Work instructions: Search the records for lines with the word "Random" and copy each match.

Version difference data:
::::::

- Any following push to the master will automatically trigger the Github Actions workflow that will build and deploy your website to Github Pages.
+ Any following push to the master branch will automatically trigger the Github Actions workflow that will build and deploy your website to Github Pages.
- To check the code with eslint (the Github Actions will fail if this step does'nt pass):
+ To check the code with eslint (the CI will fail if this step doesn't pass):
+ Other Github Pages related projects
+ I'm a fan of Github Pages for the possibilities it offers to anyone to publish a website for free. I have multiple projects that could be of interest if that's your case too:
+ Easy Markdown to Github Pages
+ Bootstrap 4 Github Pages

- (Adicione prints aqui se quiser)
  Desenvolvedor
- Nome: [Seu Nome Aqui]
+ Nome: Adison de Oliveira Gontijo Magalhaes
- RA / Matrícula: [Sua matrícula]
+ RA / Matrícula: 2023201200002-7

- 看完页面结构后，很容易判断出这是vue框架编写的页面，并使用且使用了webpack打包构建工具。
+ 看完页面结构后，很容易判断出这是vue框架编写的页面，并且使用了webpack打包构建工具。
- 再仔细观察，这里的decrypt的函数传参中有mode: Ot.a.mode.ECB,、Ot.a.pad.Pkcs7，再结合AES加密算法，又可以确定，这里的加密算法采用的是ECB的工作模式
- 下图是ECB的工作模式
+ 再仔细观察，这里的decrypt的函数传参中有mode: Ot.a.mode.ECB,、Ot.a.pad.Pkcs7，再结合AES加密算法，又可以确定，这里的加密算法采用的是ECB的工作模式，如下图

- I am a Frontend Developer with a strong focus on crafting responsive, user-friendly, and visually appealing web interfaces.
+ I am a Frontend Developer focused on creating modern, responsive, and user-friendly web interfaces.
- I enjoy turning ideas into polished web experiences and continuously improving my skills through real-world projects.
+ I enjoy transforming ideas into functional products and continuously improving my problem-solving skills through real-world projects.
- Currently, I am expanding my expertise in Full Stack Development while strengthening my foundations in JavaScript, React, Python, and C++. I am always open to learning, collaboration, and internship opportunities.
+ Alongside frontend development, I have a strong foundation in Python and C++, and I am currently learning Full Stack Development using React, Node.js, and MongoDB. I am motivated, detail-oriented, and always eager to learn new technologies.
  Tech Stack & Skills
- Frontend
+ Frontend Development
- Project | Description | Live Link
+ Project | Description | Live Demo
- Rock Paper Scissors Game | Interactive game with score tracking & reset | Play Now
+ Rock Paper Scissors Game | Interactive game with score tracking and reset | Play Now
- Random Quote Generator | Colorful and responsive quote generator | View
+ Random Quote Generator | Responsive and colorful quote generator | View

::::::

Response area:
- Random Quote Generator | Colorful and responsive quote generator | View
+ Random Quote Generator | Responsive and colorful quote generator | View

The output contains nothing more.